Homework

You will be using this dataset for the homework

library(ggplot2)
library(dplyr)
## 
## Attaching package: 'dplyr'
## The following objects are masked from 'package:stats':
## 
##     filter, lag
## The following objects are masked from 'package:base':
## 
##     intersect, setdiff, setequal, union
library(palmerpenguins)
## 
## Attaching package: 'palmerpenguins'
## The following objects are masked from 'package:datasets':
## 
##     penguins, penguins_raw
penguins_clean <- penguins %>%
  filter(!is.na(species), !is.na(sex), !is.na(body_mass_g))

#View(penguins_clean)

Part 1. Create one plot of your choice to visualize the relationship between:

  • Species
  • Mass
  • Sex
# library
library(ggplot2)
library(dplyr)
library(palmerpenguins)

str(penguins_clean)
## tibble [333 × 8] (S3: tbl_df/tbl/data.frame)
##  $ species          : Factor w/ 3 levels "Adelie","Chinstrap",..: 1 1 1 1 1 1 1 1 1 1 ...
##  $ island           : Factor w/ 3 levels "Biscoe","Dream",..: 3 3 3 3 3 3 3 3 3 3 ...
##  $ bill_length_mm   : num [1:333] 39.1 39.5 40.3 36.7 39.3 38.9 39.2 41.1 38.6 34.6 ...
##  $ bill_depth_mm    : num [1:333] 18.7 17.4 18 19.3 20.6 17.8 19.6 17.6 21.2 21.1 ...
##  $ flipper_length_mm: int [1:333] 181 186 195 193 190 181 195 182 191 198 ...
##  $ body_mass_g      : int [1:333] 3750 3800 3250 3450 3650 3625 4675 3200 3800 4400 ...
##  $ sex              : Factor w/ 2 levels "female","male": 2 1 1 1 2 1 2 1 2 2 ...
##  $ year             : int [1:333] 2007 2007 2007 2007 2007 2007 2007 2007 2007 2007 ...
penguins_clean %>%
ggplot(
  aes(x = species, 
      y = body_mass_g, 
      fill = sex)) + 
  
  geom_violin(alpha = 0.5) + 
  
  geom_point(
    aes(color = sex),
    position = position_jitterdodge(
      jitter.width = 0.3,
      dodge.width = 0.8
    ),
    alpha = 0.7,
    size = 2
  ) +
  
  labs(
    title = "Body Mass Across Penguin Species by Sex",
    x = "Species",
    y = "Body Mass (g)",
    fill = "Sex",
    color = "Sex"
  ) +
  
  theme_minimal()

  1. What plot type did you choose?
  • i chose a violin plot with the data points jittered inside the violin.
  1. Why is this plot appropriate for this data?
  • I felt like this plot suited the data becaue the violin plot shows the distribution of the data points while the jittering shows where most of the data lies. You can see that the chinstrap species has far lesser data points available than the other species
  1. What patterns do you observe?
  • The chinstrap species has lesser data points available compared to the other species. For all species the males have a greater body mass. The gentoo species as a whole has higher body mass.

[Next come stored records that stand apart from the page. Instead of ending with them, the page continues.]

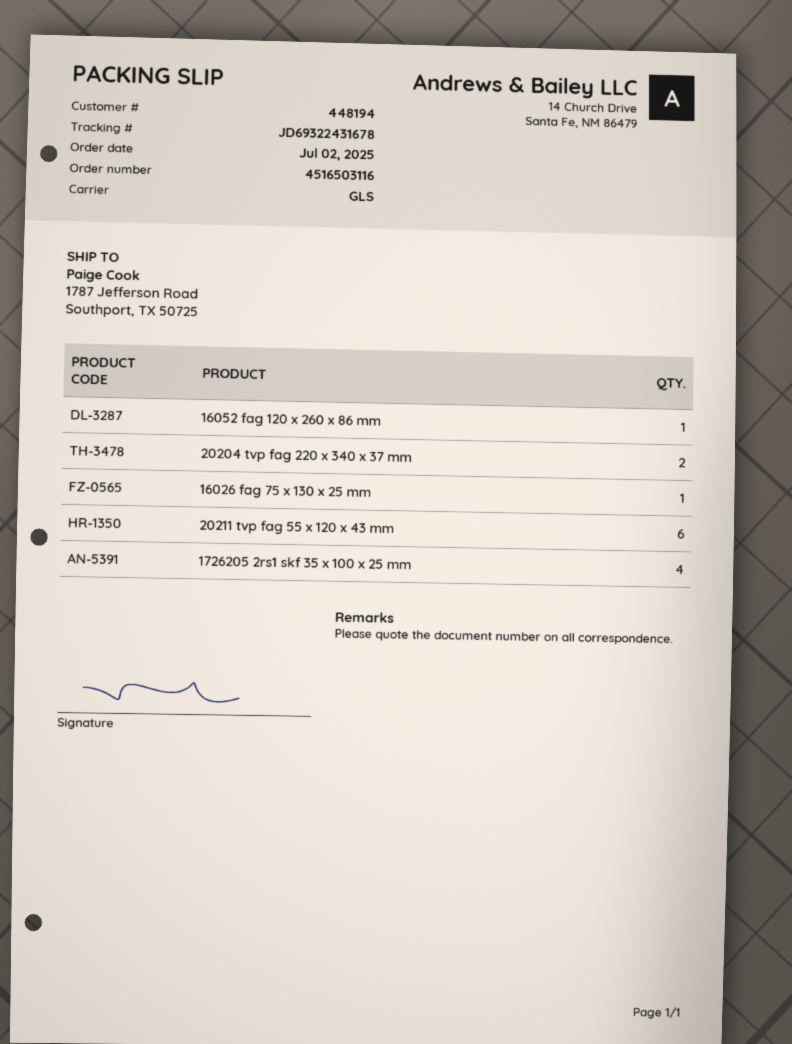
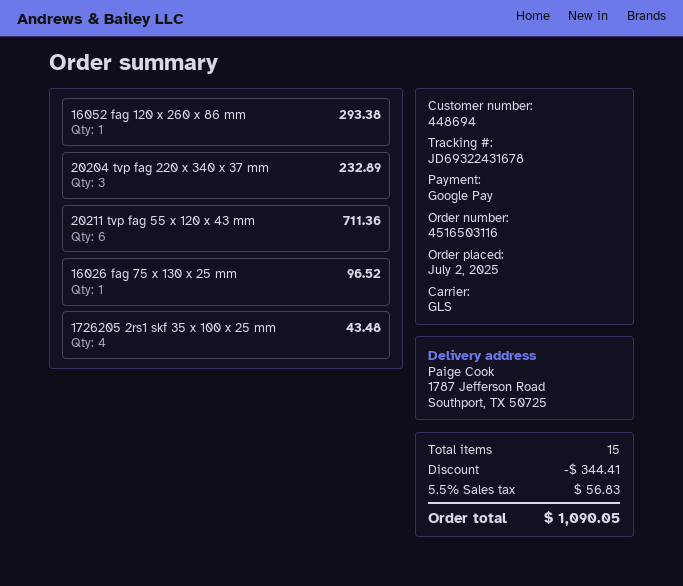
customer number: 448194 -> 448694
20204 tvp fag 220 x 340 x 37 mm: 2 -> 3

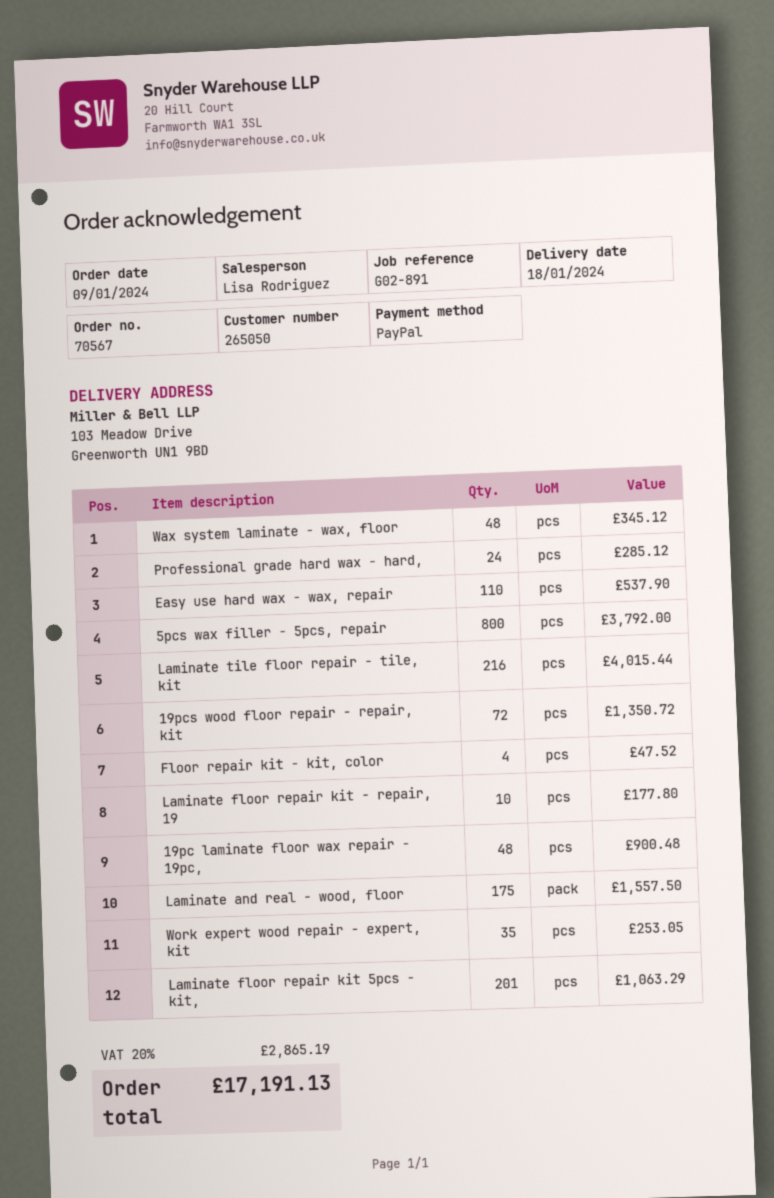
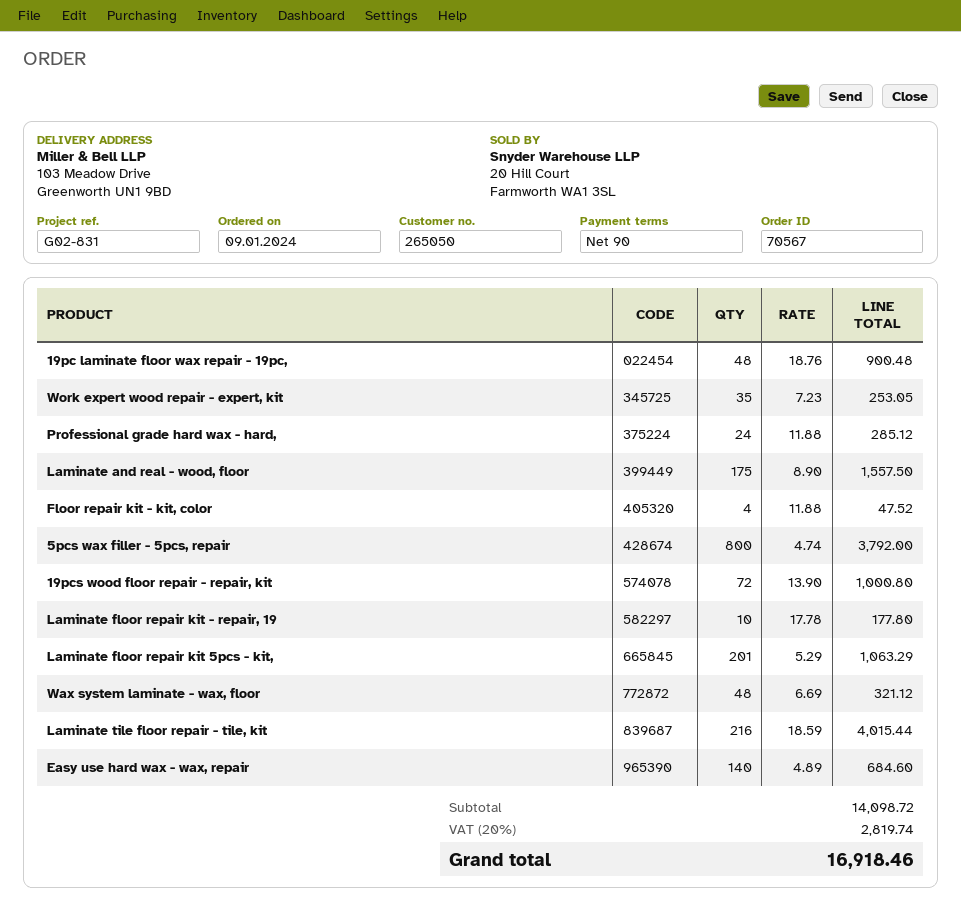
reference: G02-891 -> G02-831
Wax system laminate - wax, floor: 48 for 345.12 -> 48 for 321.12
Easy use hard wax - wax, repair: 110 for 537.90 -> 140 for 684.60
19pcs wood floor repair - repair, kit: 72 for 1350.72 -> 72 for 1000.80
tax: 20% = 2865.19 -> 20% = 2819.74
total: 17191.13 -> 16918.46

Part 2. Create a raincloud plot showing body mass across species.

#install.packages("ggdist")
library(ggdist)

penguins_clean %>%
  ggplot(aes(x = species, y = body_mass_g, fill = species)) + 
  
  stat_halfeye(
    adjust = 0.4,
    justification = -0.1, 
    alpha = 0.8
  ) + 
  
  geom_boxplot(
    outlier.shape = NA, 
    width = 0.11
  ) + 
  
  geom_jitter(
    width = 0.06, 
    alpha = 0.4, 
    size = 1.2
  ) + 
  
  labs(
    title = "Raincloud Plot; Body Mass by Species", 
    x = "Body Mass (g)" ,
    y = "Species", 
    fill = "Species"
  ) + 
  
  theme_minimal()

  1. Which species has the highest body mass?
  • Gentoo
  1. Which species shows the greatest variability?
  • Gentoo, it shows a small binomial distribution and the whiskers from the boxplot stretch the farthest in that species, the other species also have stronger normal distributions.
  1. What does this plot show that a boxplot alone would not?
  • distribution of data

Part 3. Create a forest plot. Now summarize the data and visualize uncertainty.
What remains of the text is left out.